• [What to do]: Below are some records; copy each line in them that contains "font".

• [Given data]:
------

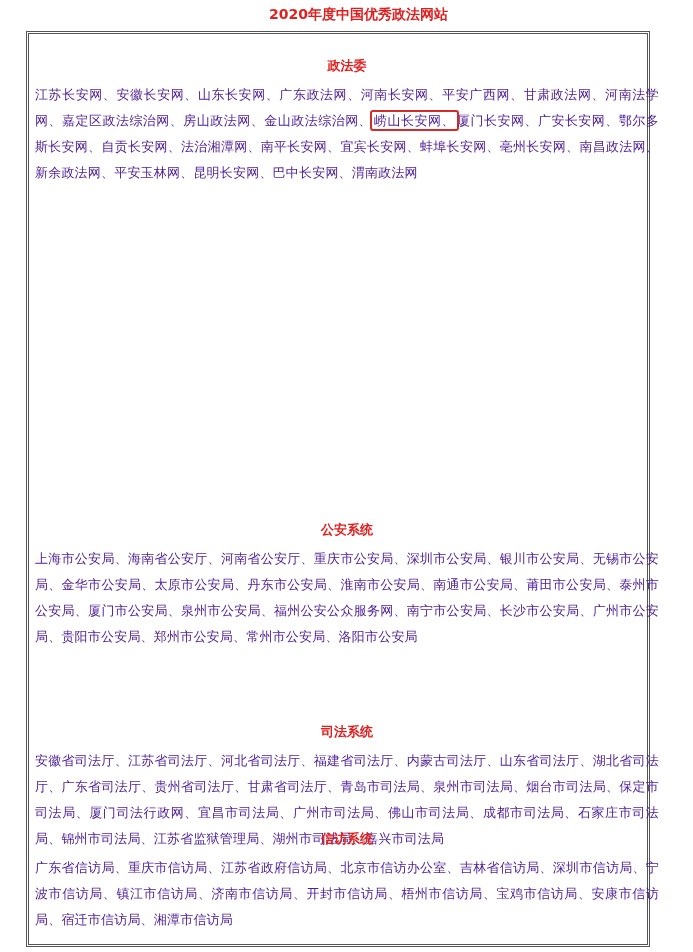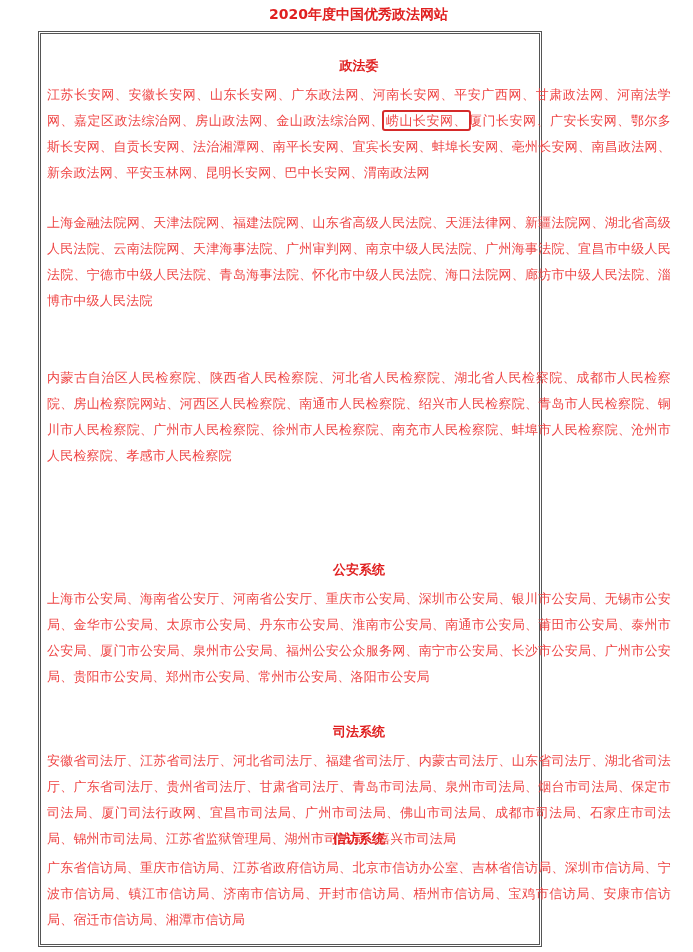--- a/index.html
+++ b/index.html
@@ -14,7 +14,7 @@
       font-size: 14px; line-height: 20px;
     }
     .frame {
-      position: absolute; left: 38px; top: 31px; width: 504px; height: 916px;
+      position: absolute; left: 26px; top: 31px; width: 624px; height: 916px;
       border: 3px double #555555; box-sizing: border-box; text-decoration: underline;
     }
     .section { position: absolute; left: 6px; width: 624px; }

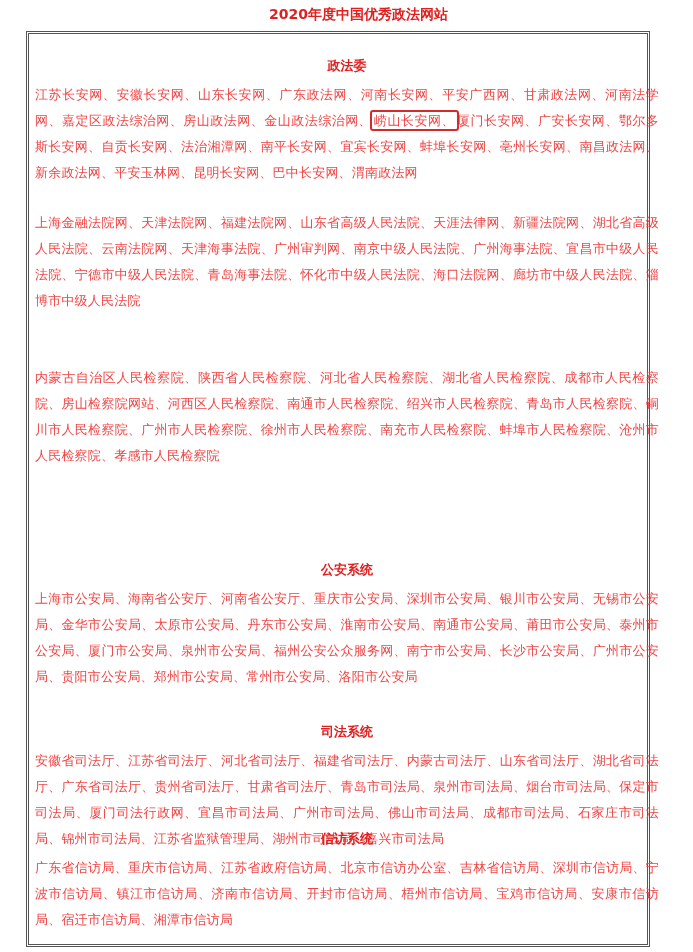--- a/index.html
+++ b/index.html
@@ -23,7 +23,7 @@
       font-size: 13px; line-height: 20px; height: 26px;
     }
     .section-body {
-      font-size: 13px; line-height: 26px; color: #ef4444;
+      font-size: 13px; line-height: 26px; color: #4c1d95;
       text-align: justify; letter-spacing: 0.2px;
     }
     .hl {

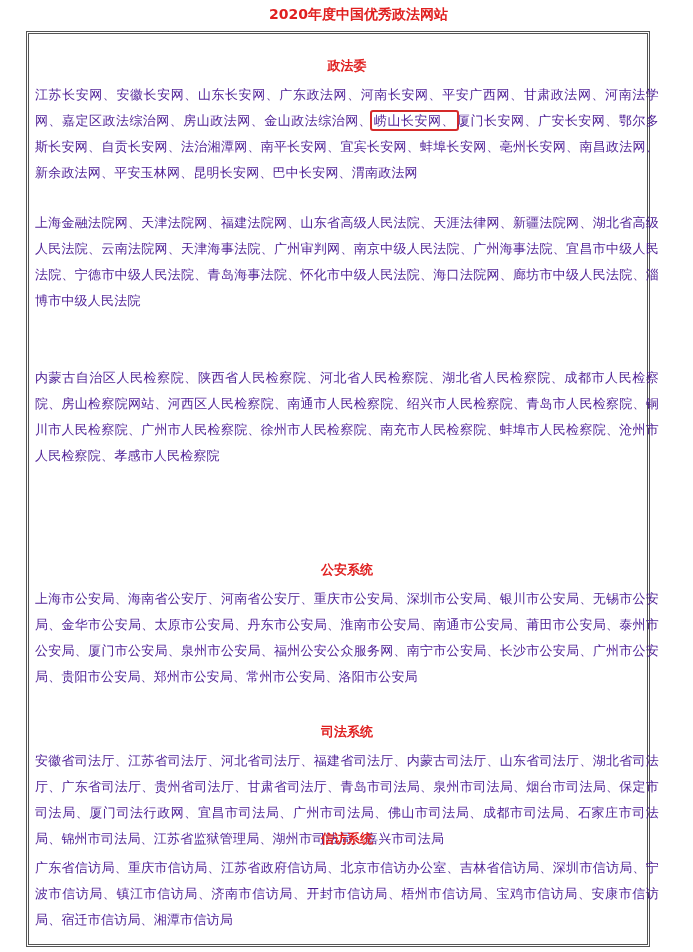--- a/index.html
+++ b/index.html
@@ -44,7 +44,6 @@
   </div>
 
   <div class="section" style="top:176px;">
-    <div class="section-body">上海金融法院网、天津法院网、福建法院网、山东省高级人民法院、天涯法律网、新疆法院网、湖北省高级人民法院、云南法院网、天津海事法院、广州审判网、南京中级人民法院、广州海事法院、宜昌市中级人民法院、宁德市中级人民法院、青岛海事法院、怀化市中级人民法院、海口法院网、廊坊市中级人民法院、淄博市中级人民法院</div>
   </div>
 
   <div class="section" style="top:331px;">

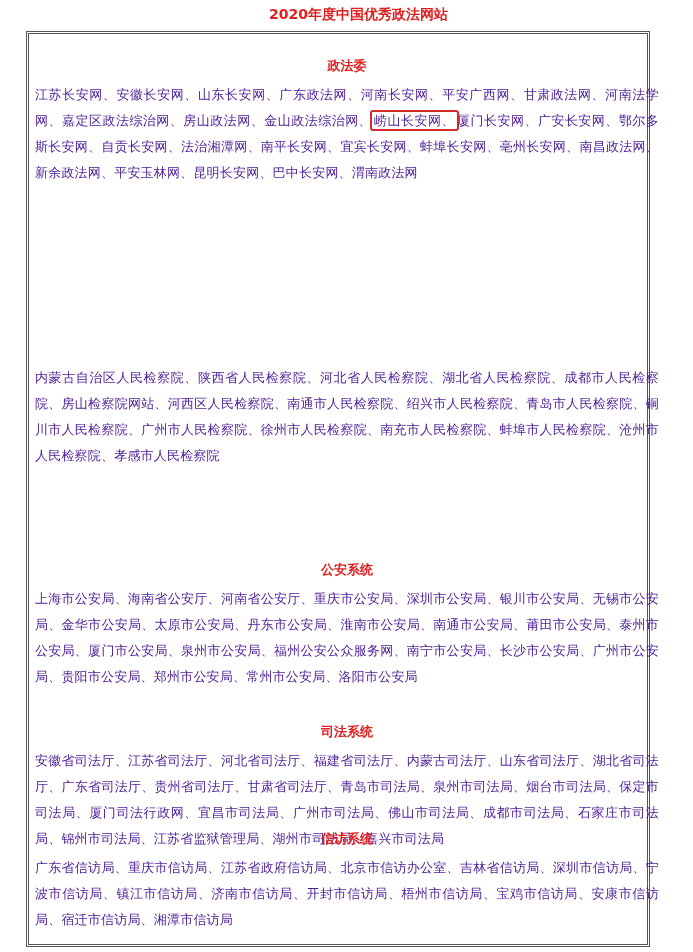--- a/index.html
+++ b/index.html
@@ -47,7 +47,6 @@
   </div>
 
   <div class="section" style="top:331px;">
-    <div class="section-body">内蒙古自治区人民检察院、陕西省人民检察院、河北省人民检察院、湖北省人民检察院、成都市人民检察院、房山检察院网站、河西区人民检察院、南通市人民检察院、绍兴市人民检察院、青岛市人民检察院、铜川市人民检察院、广州市人民检察院、徐州市人民检察院、南充市人民检察院、蚌埠市人民检察院、沧州市人民检察院、孝感市人民检察院</div>
   </div>
 
   <div class="section" style="top:486px;margin-top:40px;">

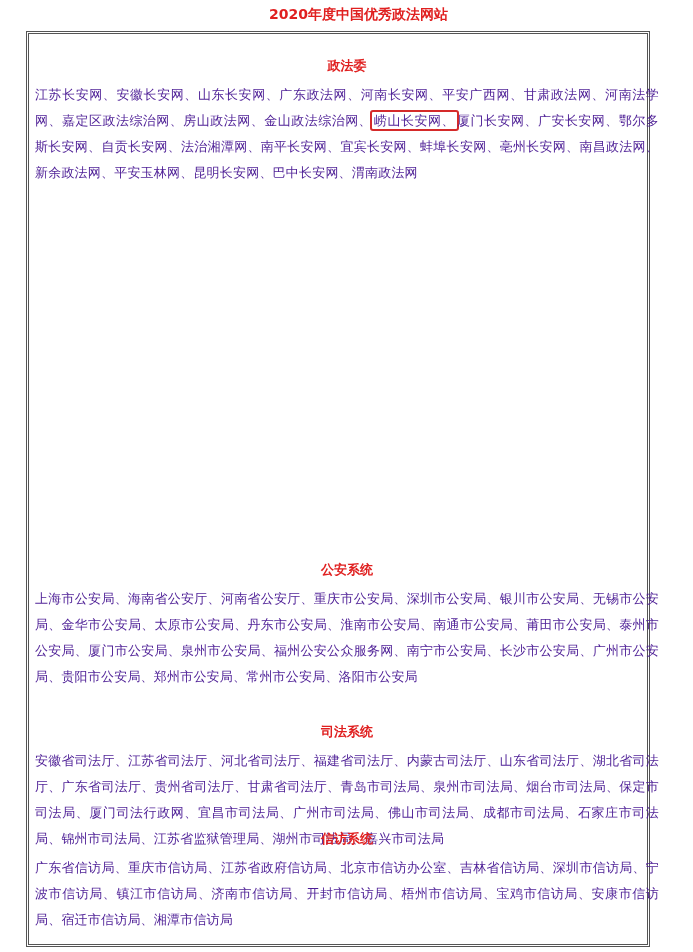--- a/index.html
+++ b/index.html
@@ -49,7 +49,7 @@
   <div class="section" style="top:331px;">
   </div>
 
-  <div class="section" style="top:486px;margin-top:40px;">
+  <div class="section" style="top:486px;">
     <div class="section-title">公安系统</div>
     <div class="section-body">上海市公安局、海南省公安厅、河南省公安厅、重庆市公安局、深圳市公安局、银川市公安局、无锡市公安局、金华市公安局、太原市公安局、丹东市公安局、淮南市公安局、南通市公安局、莆田市公安局、泰州市公安局、厦门市公安局、泉州市公安局、福州公安公众服务网、南宁市公安局、长沙市公安局、广州市公安局、贵阳市公安局、郑州市公安局、常州市公安局、洛阳市公安局</div>
   </div>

------

• [Result of the exercise]:
       font-size: 14px; line-height: 20px;
       font-size: 13px; line-height: 20px; height: 26px;
-      font-size: 13px; line-height: 26px; color: #ef4444;
+      font-size: 13px; line-height: 26px; color: #4c1d95;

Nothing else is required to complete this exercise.